Far from emitting natural organic scent, air fresheners usually consist of manufactured chemicals which may more accurately be described as air polluters. They emit volatile organic compounds (VOC’s), which research conducted by the University of Bristol, reported could make mothers, and babies ill.
Exposure in the long-running study, which involved 14,000 children, showed that where air fresheners were used on a persistent or daily basis, babies were 32 percent more likely to suffer from diarrhoea and sickness and more earache, while mothers suffered from an increased number of headaches and nausea.
Air fresheners can also trigger asthma attacks.

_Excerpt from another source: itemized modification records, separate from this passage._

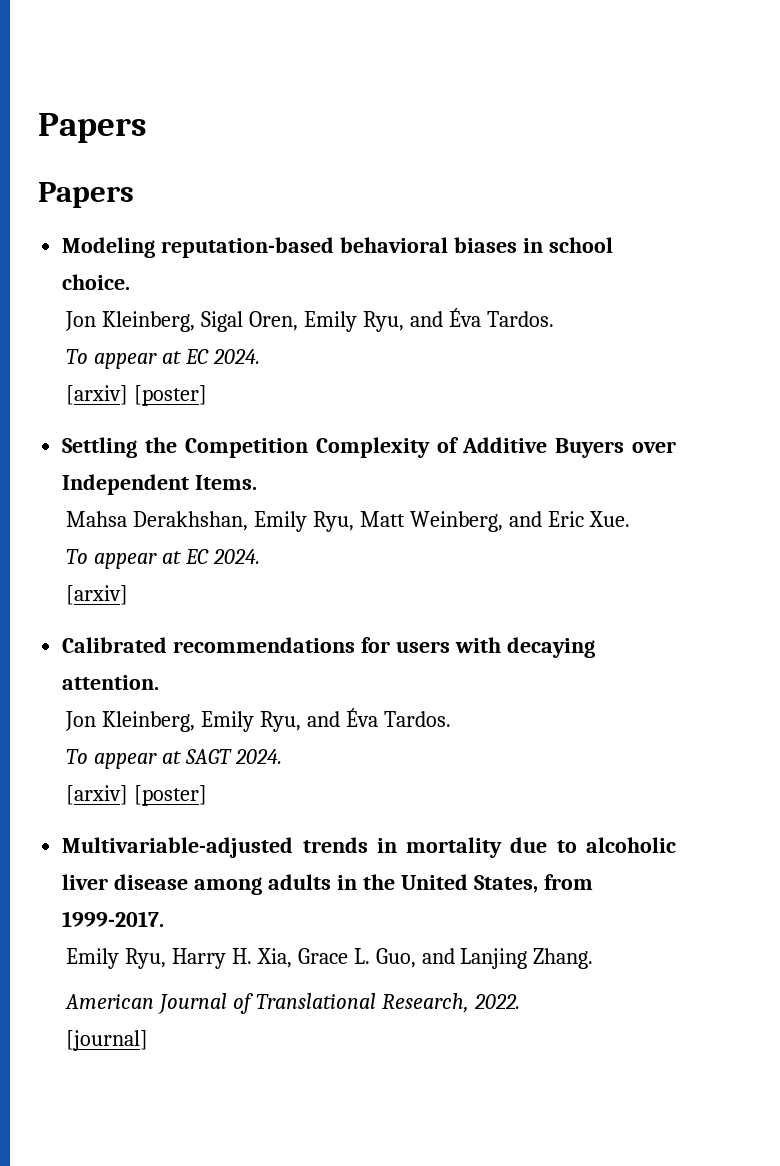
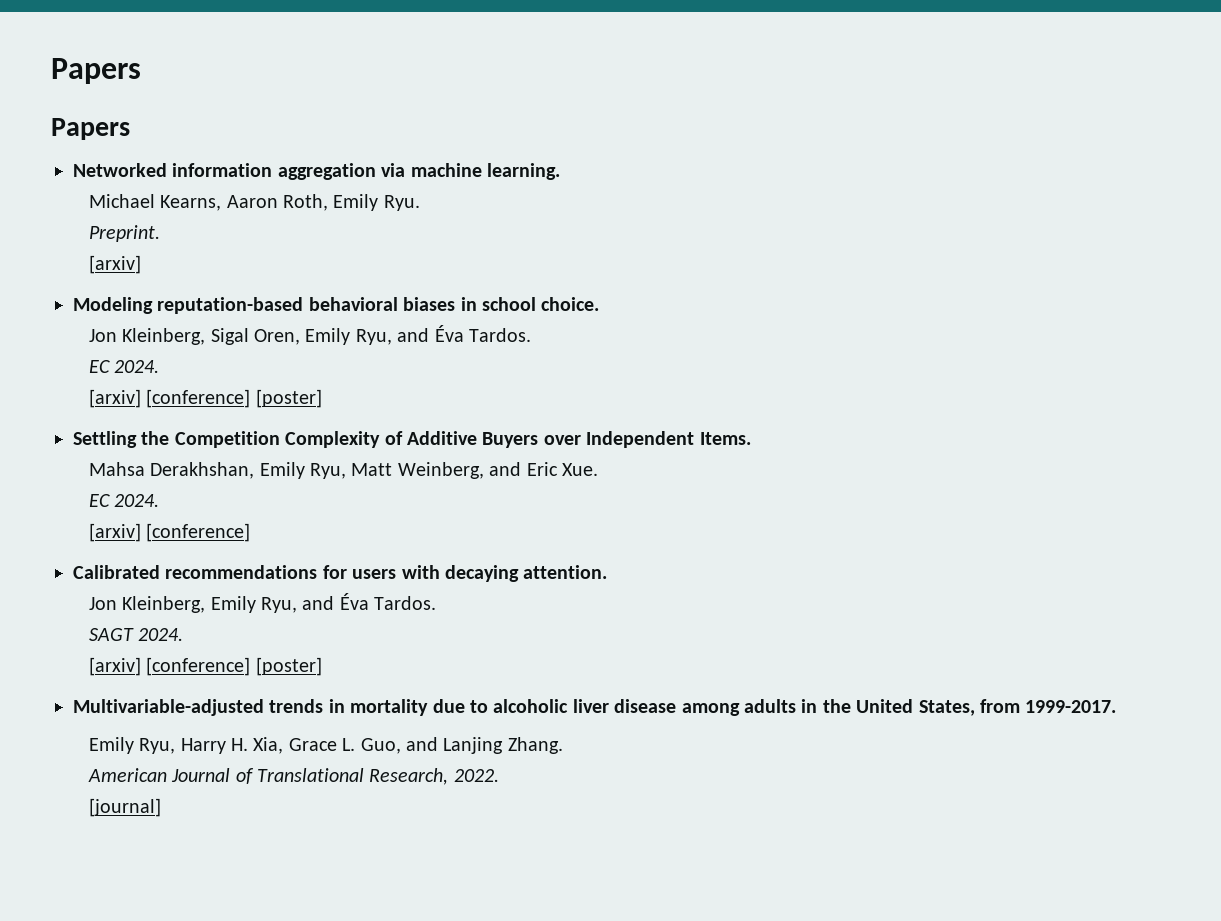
+ Networked information aggregation via machine learning.
+ Michael Kearns, Aaron Roth, Emily Ryu.
+ Preprint.
+ [arxiv]
  Jon Kleinberg, Sigal Oren, Emily Ryu, and Éva Tardos.
- To appear at EC 2024.
- [arxiv] [poster]
+ EC 2024.
+ [arxiv] [conference] [poster]
  Mahsa Derakhshan, Emily Ryu, Matt Weinberg, and Eric Xue.
- To appear at EC 2024.
- [arxiv]
+ EC 2024.
+ [arxiv] [conference]
- To appear at SAGT 2024.
- [arxiv] [poster]
+ SAGT 2024.
+ [arxiv] [conference] [poster]

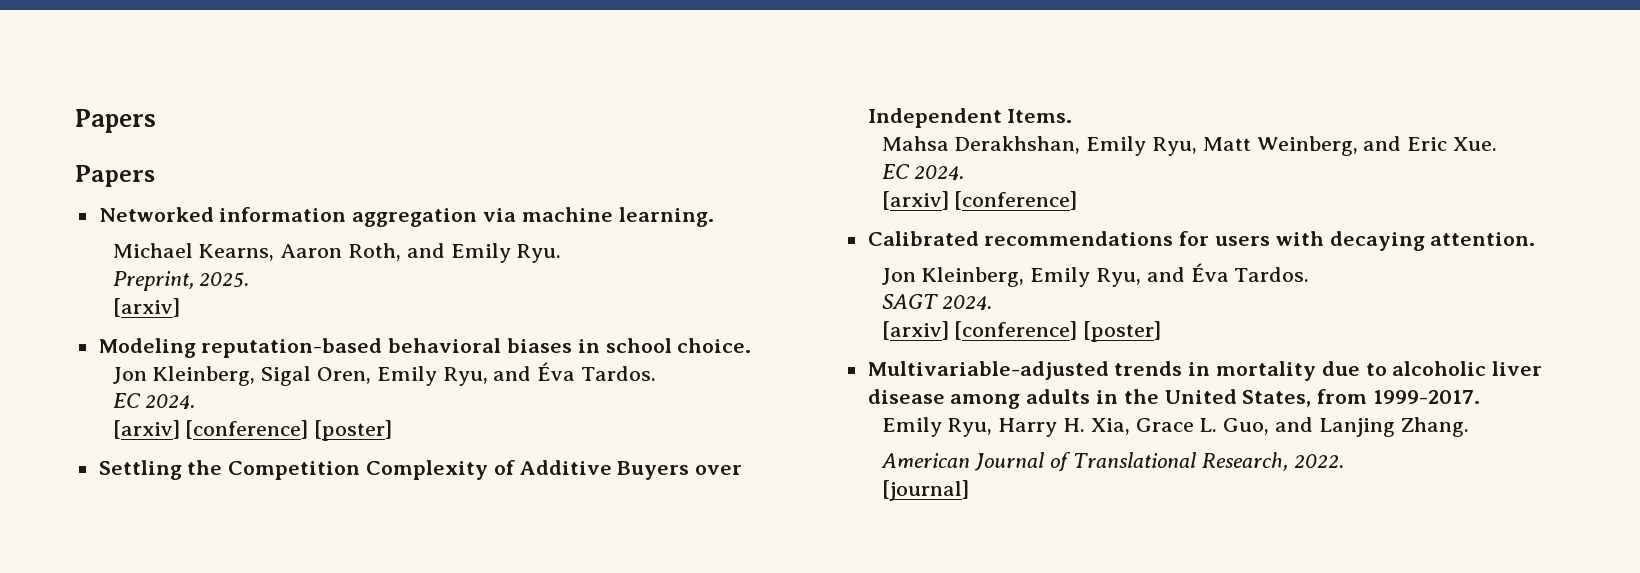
- Michael Kearns, Aaron Roth, Emily Ryu.
+ Michael Kearns, Aaron Roth, and Emily Ryu.
- Preprint.
+ Preprint, 2025.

Research carried out by the European Community Respiratory Health Survey observed 3,500 people in ten European countries and found that if they used sprays regularly, the risk of asthma increased by 20%.
While there is some debate as to whether the level of formaldehyde we are exposed to through the use of air fresheners is enough to cause us harm, there is no doubt as to the toxic effects which the chemical can have.
Formaldehyde is a carcinogen which causes dermatitis, headaches, joint pain, fatigue, dizziness, depression, allergic reactions, and skin irritations. It is used in a wide range of products including some air fresheners and it’s possible that the chemical may also mix with other contaminants or ground-level ozone in polluted areas to exacerbate its adverse effects.
Terpenes And d-limonene
Terpenes are chemicals found in oils and form the basis of many air freshener and fragranced products which contain lemon, orange and pine. While they are not considered necessarily harmful in their own right, there is a fair bit of discussion about the fact that they are able to combine with ground-level ozone to create a formaldehyde-like chemical. Although ozone is not generally considered to be at high levels within the home, there are some instances where this could be so if it enters from the outside and enough different chemicals are used without adequate ventilation.
D-limonene is used in many fragrance products which have citrus or orange notes. They are often labelled in the ingredients as containing citrus or orange oil. It can act as an irritant and has also been described as a neurotoxin but its link to cancer is hotly debated.
Air Your Home Naturally
The best advice which can be offered if you want to freshen and ‘sweeten’ your home is to air your home naturally by opening the window. Air fresheners doing nothing more than making money for those which make them and could be doing you harm.